Sechs Männer und sechs Frauen mit mittelschwerer bis schwerer therapieresistenter Major Depression (HAM-D ≥ 17) hatten zuvor auf mindestens zwei adäquate Antidepressiva-Behandlungen nicht ausreichend angesprochen. In einem unterstützenden Setting (mit psychologischer Begleitung vor, während und nach der Einnahme) erhielten sie jetzt im Abstand von sieben Tagen zwei orale Dosen Psilocybin (niedriger mit 10 mg und höher mit 25 mg).
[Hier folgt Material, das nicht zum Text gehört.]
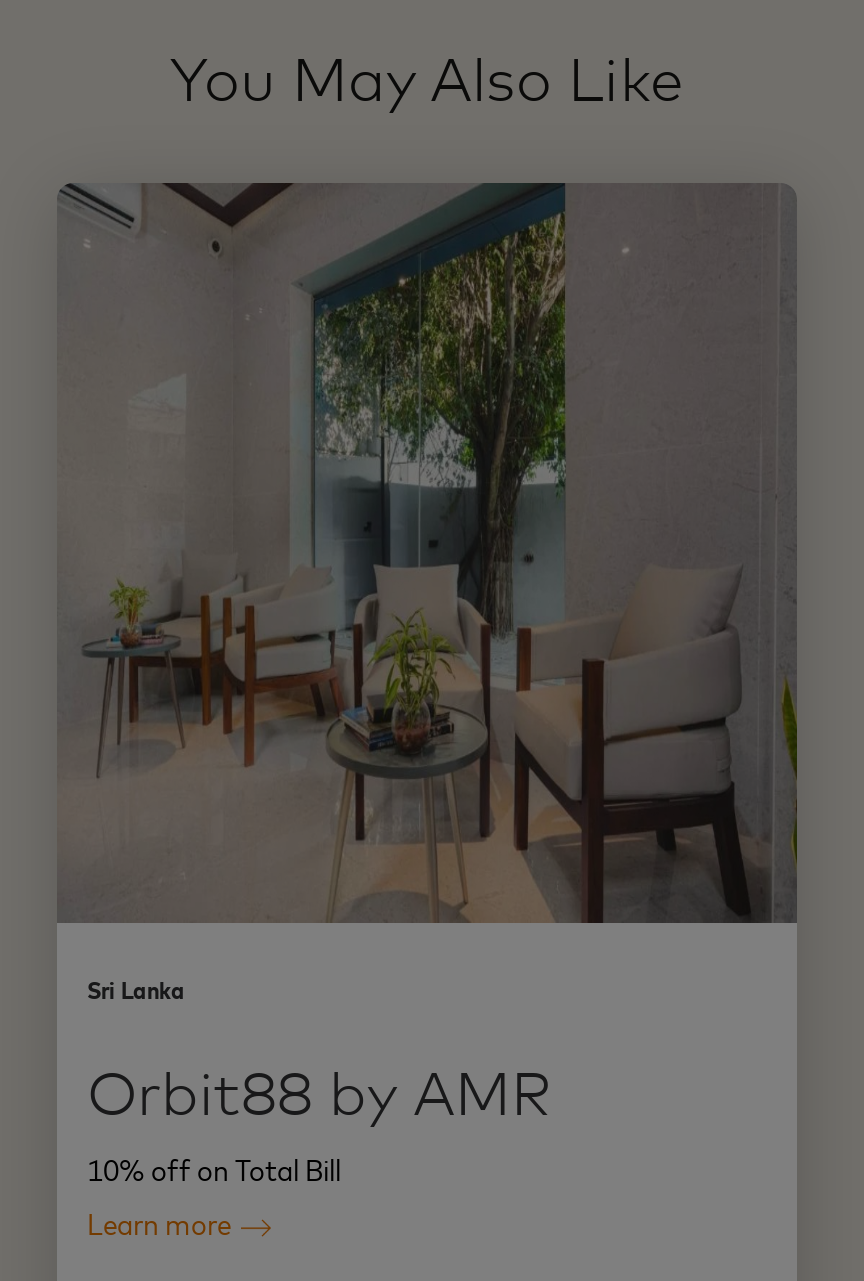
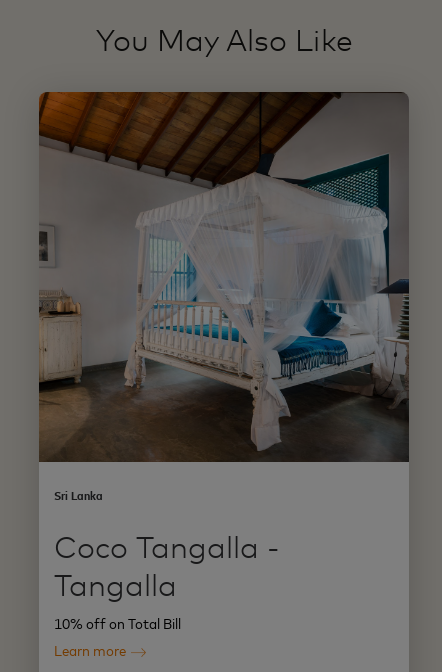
[57,183,797,925] [image] -> [38,91,409,462] [image]
[87,1066,551,1126] Orbit88 by AMR -> [54,534,280,602] Coco Tangalla - | Tangalla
Der akute psychedelische Effekt begann der Selbstbeurteilung zufolge 30–60 Minuten nach der Einnahme, hatte nach 2–3 Stunden seinen Höhepunkt erreicht und war nach 6 Stunden weitgehend verschwunden. Die durchschnittliche Intensität (0-1-Skala) betrug 0,51 unter 10 mg und 0,75 unter 25 mg Psilocybin.
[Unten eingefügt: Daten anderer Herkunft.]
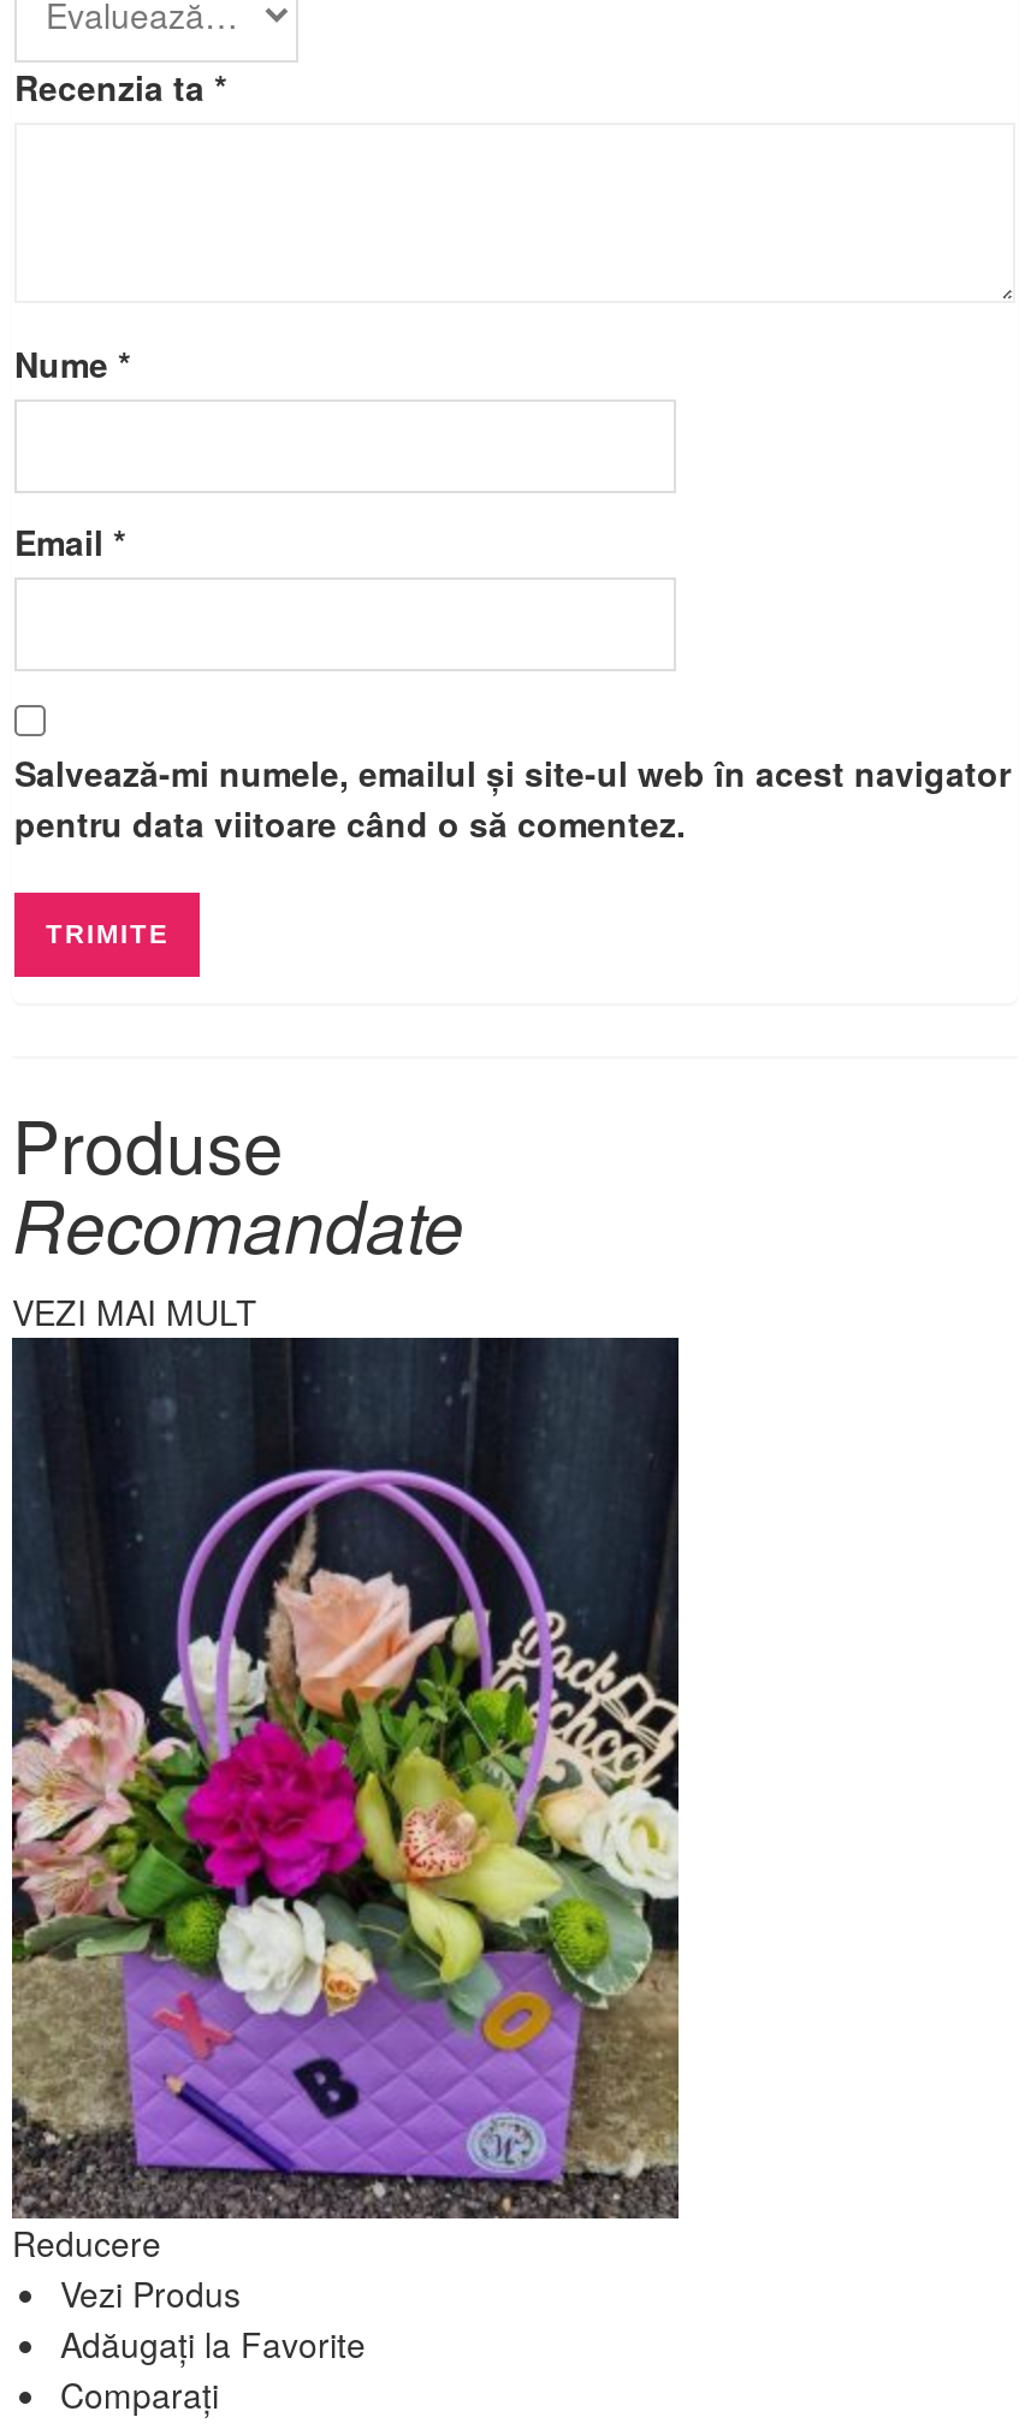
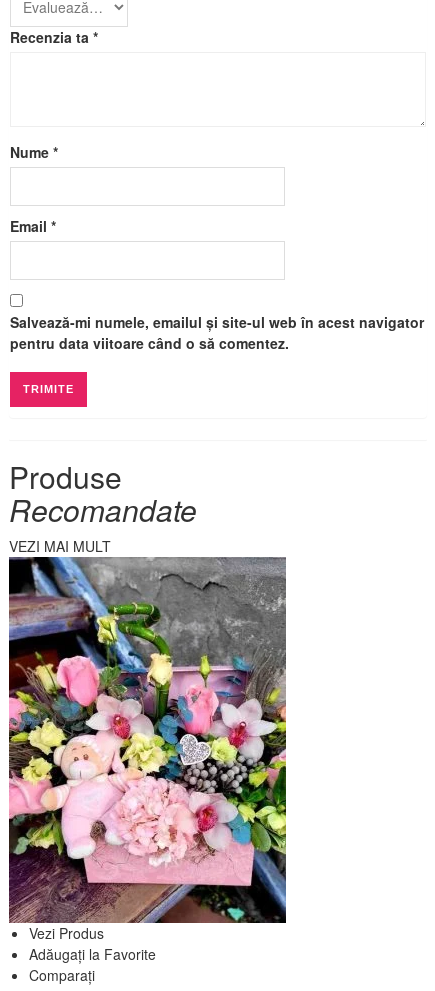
[10,1338,681,2221] [image] -> [8,557,287,924] [image]
[12,2218,161,2266] Reducere -> none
Gegenüber Baseline zeigte sich in dem 16-Item Quick Inventory of Depressive Symptoms (QIDS) als primärer Endpunkt eine deutliche Reduktion der depressiven Symptome nach der zweiten Einnahme (der höheren Dosis) – sowohl nach einer Woche (-11,8 Punkte, p = 0,002) als auch nach drei Monaten (-9,2; p = 0,003) Darüber hinaus wurde eine deutliche und anhaltende Verringerung der Angst (nach dem STAI-T) und der Anhedonie (nach SHAPS) beobachtet (p = 0,002 bzw. 0,004).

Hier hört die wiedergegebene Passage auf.